## Material shown
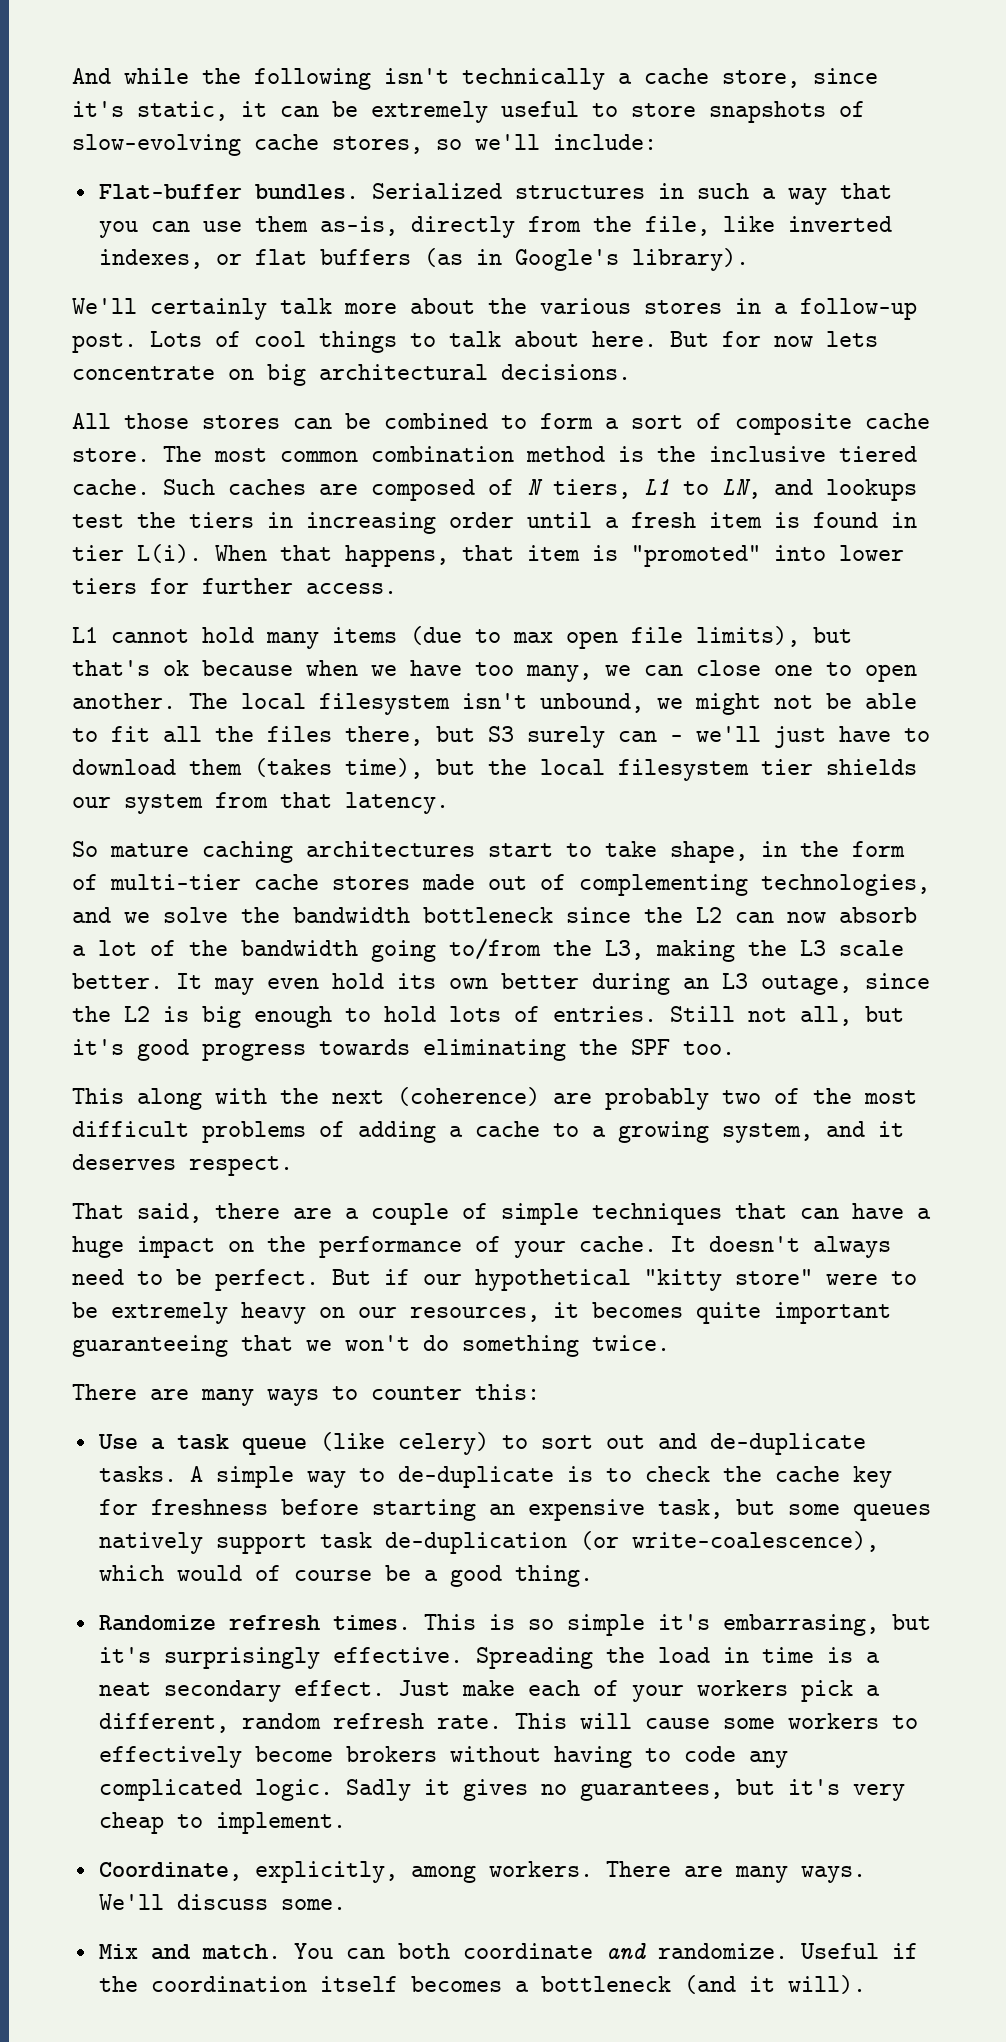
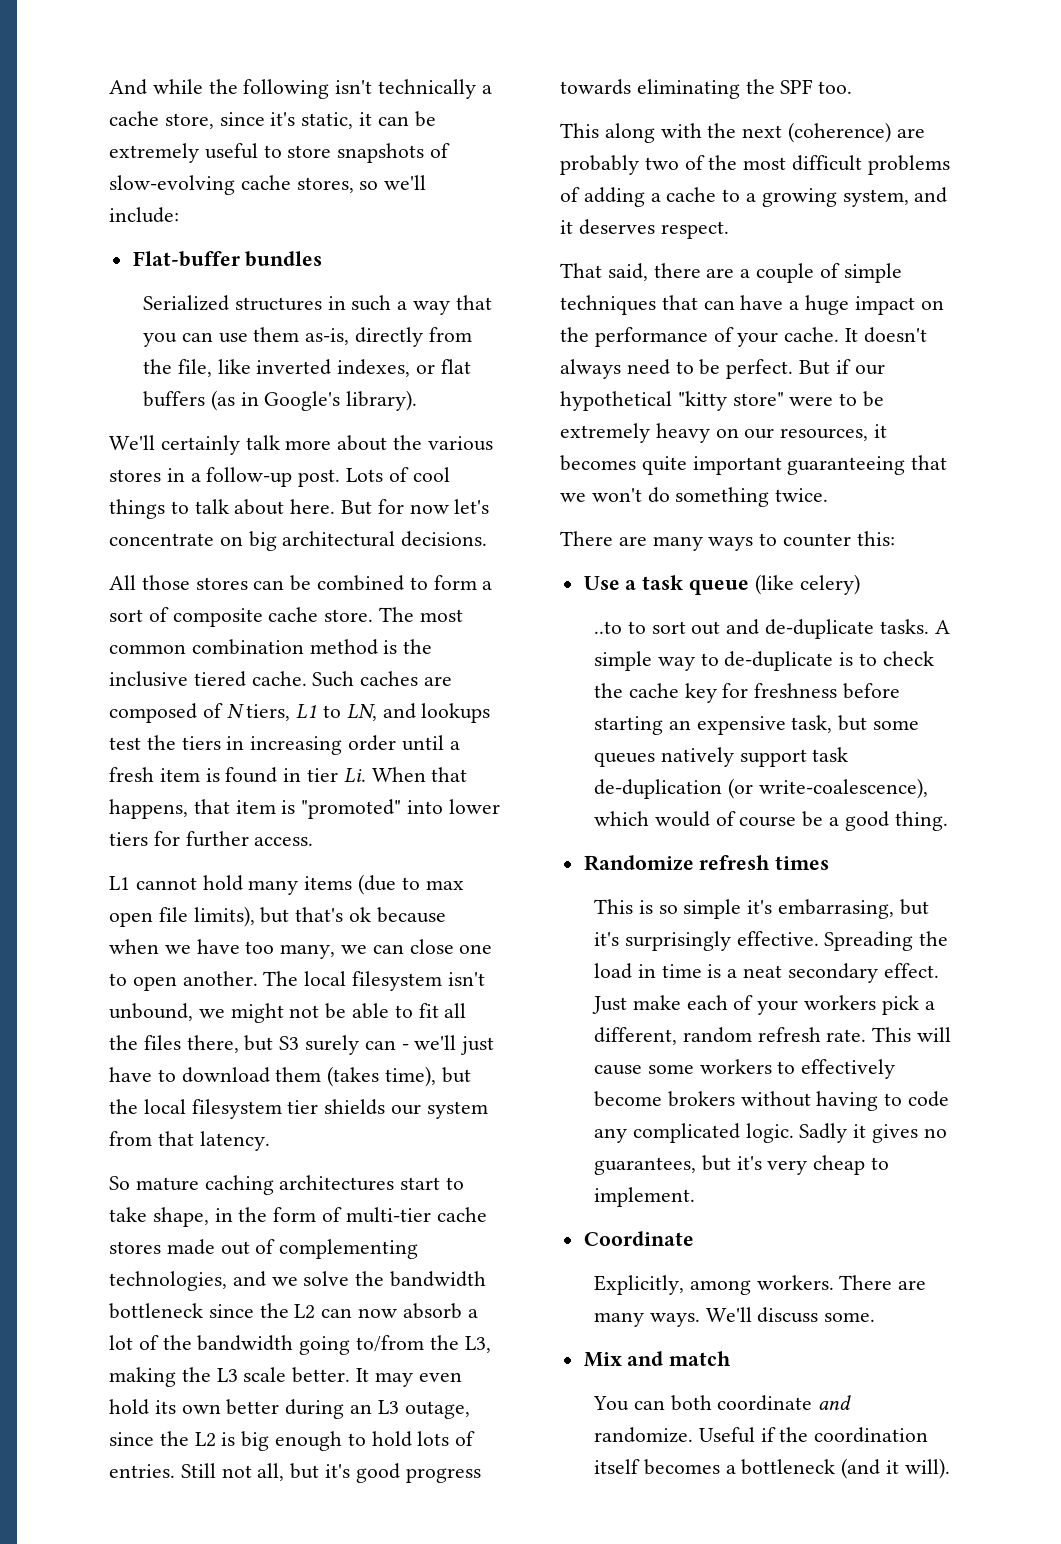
[254,184,359,199] bundles. -> [245,251,323,267] bundles //
[826,331,878,347] lets -> [454,499,490,514] let's
[137,544,202,563] L(i). -> [343,768,366,783] Li.
(489, 1443) none -> [594,621,623,634] // ..to
[332,1615,411,1630] times. -> [775,856,830,870] times //
[98,1861,398,1883] Coordinate, explicitly, -> [583,1231,694,1246] [594,1275,685,1295] Coordinate // Explicitly,
[201,1944,281,1960] match. -> [669,1351,732,1366] match //

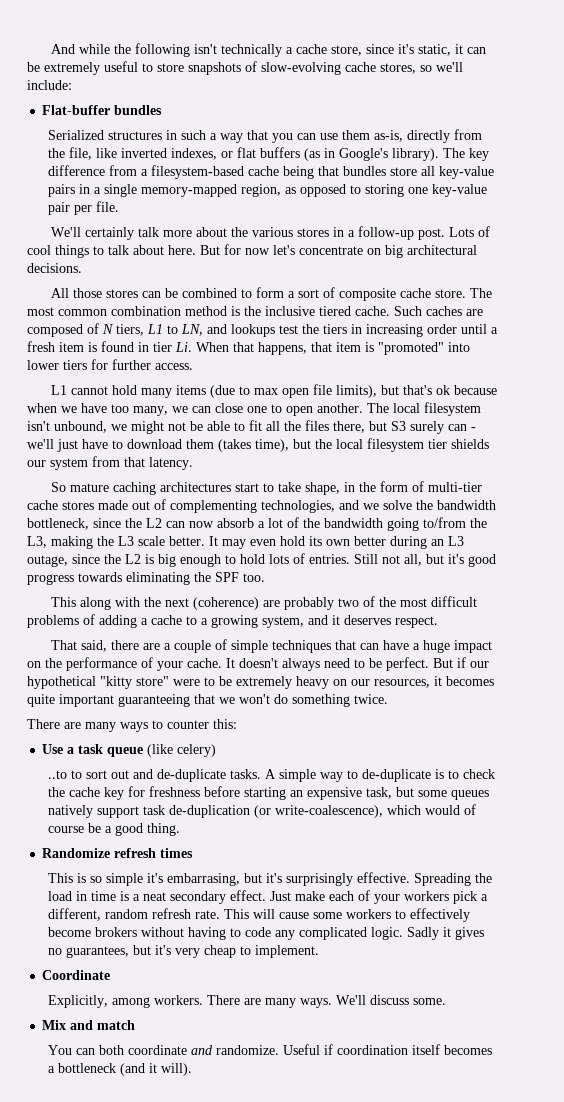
(418, 400) none -> [443,148,490,161] [48,165,495,179] [48,184,488,197] [48,201,120,215] The key difference from a filesystem-based cache being that bundles store all key-value pairs in a single memory-mapped region, as opposed to storing one key-value pair per file.
[109,1303,203,1319] bottleneck -> [27,518,89,530] bottleneck,
[779,1427,809,1442] the -> (334, 1049) none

## Work instructions
Work out how many lines of the data include the word "none". Then write only that number.

## Response
3